_EXERCISE INPUT_:
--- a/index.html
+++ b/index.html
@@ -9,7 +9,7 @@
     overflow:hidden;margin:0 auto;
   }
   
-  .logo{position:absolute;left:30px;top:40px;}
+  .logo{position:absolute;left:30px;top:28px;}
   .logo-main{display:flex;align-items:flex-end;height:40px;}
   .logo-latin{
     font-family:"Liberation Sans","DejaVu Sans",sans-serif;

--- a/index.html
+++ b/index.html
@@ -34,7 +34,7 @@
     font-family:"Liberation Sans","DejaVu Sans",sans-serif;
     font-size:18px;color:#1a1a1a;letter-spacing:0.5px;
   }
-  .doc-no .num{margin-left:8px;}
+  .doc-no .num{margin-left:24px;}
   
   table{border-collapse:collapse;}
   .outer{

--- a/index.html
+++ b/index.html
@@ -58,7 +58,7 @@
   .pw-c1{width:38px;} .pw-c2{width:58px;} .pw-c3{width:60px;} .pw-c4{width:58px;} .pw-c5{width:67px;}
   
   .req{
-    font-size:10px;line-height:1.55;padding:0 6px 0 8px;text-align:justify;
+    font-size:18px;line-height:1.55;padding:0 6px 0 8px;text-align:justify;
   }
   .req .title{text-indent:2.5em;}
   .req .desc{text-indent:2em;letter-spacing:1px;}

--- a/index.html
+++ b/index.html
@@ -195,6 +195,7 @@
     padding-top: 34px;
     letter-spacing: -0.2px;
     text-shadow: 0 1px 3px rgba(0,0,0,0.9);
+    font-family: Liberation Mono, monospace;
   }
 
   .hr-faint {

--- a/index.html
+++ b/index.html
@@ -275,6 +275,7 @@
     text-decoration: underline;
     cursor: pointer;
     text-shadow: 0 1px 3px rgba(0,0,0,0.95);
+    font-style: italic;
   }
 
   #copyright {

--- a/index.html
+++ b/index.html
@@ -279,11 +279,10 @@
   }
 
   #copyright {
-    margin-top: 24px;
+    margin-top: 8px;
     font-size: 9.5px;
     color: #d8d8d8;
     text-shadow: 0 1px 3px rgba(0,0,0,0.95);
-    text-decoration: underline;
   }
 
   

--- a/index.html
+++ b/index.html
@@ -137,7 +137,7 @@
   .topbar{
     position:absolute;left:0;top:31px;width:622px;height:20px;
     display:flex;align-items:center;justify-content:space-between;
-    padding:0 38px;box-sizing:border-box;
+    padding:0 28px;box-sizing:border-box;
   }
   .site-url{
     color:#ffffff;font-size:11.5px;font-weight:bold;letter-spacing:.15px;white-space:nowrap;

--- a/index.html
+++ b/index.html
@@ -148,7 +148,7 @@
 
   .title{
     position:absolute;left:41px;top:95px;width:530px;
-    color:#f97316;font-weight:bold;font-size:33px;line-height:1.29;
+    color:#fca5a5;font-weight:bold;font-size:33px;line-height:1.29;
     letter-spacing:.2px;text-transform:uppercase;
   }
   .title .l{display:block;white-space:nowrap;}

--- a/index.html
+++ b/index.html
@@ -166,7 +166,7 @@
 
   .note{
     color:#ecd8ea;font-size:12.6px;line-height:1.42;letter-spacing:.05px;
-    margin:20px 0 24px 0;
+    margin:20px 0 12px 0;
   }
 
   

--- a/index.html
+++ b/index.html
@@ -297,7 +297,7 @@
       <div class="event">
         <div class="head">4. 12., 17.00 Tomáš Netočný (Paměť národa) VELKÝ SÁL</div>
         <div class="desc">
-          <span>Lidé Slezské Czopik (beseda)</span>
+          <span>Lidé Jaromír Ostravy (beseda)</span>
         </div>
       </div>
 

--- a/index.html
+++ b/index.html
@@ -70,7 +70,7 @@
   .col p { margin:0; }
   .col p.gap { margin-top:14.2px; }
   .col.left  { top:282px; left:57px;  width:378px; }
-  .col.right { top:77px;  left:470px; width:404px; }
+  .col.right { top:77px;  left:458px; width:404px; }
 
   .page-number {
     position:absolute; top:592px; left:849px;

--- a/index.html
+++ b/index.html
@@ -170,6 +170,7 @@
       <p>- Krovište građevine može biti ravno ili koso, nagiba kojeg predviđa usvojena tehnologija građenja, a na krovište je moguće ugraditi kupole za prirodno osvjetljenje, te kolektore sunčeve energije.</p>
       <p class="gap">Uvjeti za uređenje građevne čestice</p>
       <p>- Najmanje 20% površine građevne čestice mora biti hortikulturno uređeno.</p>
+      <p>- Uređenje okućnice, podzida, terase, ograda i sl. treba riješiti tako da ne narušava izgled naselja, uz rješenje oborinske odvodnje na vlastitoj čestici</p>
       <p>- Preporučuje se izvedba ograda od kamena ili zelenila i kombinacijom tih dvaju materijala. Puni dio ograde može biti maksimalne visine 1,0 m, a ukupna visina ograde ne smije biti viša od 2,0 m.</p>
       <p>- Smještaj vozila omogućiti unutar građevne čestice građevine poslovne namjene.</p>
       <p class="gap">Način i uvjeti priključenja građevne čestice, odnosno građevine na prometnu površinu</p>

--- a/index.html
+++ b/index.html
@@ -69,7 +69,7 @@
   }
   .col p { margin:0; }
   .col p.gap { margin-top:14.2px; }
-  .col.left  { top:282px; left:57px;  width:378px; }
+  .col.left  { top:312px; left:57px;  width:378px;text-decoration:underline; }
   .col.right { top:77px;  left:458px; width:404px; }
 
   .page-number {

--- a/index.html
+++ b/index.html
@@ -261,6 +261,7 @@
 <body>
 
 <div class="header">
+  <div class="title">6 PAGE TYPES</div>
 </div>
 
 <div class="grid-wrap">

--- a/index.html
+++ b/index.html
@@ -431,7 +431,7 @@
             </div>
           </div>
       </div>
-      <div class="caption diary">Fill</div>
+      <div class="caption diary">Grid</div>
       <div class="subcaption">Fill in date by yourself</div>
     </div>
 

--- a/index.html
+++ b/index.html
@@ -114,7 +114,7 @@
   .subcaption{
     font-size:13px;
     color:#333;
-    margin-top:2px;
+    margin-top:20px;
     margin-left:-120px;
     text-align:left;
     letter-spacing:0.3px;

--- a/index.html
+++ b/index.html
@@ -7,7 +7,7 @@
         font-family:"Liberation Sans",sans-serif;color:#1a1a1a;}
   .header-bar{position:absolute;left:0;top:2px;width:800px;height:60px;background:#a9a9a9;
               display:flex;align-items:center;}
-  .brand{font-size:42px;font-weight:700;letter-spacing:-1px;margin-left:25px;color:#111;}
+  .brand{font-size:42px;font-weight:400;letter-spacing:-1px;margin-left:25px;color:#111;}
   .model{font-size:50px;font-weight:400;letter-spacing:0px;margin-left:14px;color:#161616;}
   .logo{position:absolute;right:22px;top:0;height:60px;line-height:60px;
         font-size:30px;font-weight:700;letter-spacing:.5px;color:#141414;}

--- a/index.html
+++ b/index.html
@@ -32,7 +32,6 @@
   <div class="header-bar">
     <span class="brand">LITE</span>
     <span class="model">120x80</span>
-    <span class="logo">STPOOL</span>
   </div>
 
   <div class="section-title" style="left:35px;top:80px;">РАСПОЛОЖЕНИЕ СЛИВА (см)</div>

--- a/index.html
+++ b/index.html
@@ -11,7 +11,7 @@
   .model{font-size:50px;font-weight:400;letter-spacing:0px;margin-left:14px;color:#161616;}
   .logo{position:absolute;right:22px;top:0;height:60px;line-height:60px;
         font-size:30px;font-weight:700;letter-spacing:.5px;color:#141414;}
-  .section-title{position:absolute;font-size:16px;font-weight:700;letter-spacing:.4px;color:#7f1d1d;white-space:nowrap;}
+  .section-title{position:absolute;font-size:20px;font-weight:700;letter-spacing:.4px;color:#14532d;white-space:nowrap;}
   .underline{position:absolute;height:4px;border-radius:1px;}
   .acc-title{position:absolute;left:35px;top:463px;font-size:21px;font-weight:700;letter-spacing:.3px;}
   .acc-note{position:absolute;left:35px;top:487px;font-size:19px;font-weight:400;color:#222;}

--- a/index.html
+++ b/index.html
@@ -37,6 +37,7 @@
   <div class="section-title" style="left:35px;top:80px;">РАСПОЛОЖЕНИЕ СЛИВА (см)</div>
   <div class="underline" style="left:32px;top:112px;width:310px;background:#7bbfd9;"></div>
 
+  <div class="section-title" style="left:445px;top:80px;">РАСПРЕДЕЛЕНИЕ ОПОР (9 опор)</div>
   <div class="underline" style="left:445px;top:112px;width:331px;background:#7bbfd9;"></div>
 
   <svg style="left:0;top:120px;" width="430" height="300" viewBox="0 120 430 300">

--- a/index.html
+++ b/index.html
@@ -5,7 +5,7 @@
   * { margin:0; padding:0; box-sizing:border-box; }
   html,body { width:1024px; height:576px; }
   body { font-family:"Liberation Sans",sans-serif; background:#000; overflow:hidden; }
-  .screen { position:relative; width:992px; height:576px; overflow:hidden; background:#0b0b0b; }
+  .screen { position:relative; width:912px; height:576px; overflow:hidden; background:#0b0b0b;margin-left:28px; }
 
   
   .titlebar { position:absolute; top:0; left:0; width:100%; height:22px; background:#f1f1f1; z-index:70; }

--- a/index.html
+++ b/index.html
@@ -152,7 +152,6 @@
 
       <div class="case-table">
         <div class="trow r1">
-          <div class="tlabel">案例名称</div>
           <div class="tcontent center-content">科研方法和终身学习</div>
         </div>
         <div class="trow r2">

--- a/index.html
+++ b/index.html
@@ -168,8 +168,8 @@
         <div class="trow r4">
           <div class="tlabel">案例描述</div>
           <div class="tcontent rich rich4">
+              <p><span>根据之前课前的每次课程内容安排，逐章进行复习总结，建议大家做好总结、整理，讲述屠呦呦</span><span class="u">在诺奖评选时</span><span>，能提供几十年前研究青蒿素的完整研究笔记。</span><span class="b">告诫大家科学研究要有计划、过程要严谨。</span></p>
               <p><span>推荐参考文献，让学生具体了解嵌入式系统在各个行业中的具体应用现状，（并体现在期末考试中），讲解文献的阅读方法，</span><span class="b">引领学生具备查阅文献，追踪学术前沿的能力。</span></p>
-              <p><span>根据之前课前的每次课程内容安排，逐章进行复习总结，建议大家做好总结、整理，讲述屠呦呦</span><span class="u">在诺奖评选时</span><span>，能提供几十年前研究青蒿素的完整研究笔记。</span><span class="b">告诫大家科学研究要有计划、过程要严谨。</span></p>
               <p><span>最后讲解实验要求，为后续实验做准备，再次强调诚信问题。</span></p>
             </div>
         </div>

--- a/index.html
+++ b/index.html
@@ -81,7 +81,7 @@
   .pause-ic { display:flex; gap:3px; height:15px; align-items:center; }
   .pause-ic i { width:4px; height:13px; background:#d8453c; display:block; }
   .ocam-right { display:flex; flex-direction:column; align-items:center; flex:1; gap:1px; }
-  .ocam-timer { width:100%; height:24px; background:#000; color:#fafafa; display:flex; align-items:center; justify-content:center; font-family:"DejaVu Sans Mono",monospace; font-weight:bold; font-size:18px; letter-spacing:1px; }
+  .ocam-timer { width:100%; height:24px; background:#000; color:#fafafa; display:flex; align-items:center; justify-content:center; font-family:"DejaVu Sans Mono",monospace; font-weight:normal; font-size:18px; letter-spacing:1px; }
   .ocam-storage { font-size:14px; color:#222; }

_PROBLEM_: Could you copy each line of the material that holds "građevine"?

_ANSWER BELOW_:
       <p>- Krovište građevine može biti ravno ili koso, nagiba kojeg predviđa usvojena tehnologija građenja, a na krovište je moguće ugraditi kupole za prirodno osvjetljenje, te kolektore sunčeve energije.</p>
       <p>- Smještaj vozila omogućiti unutar građevne čestice građevine poslovne namjene.</p>
       <p class="gap">Način i uvjeti priključenja građevne čestice, odnosno građevine na prometnu površinu</p>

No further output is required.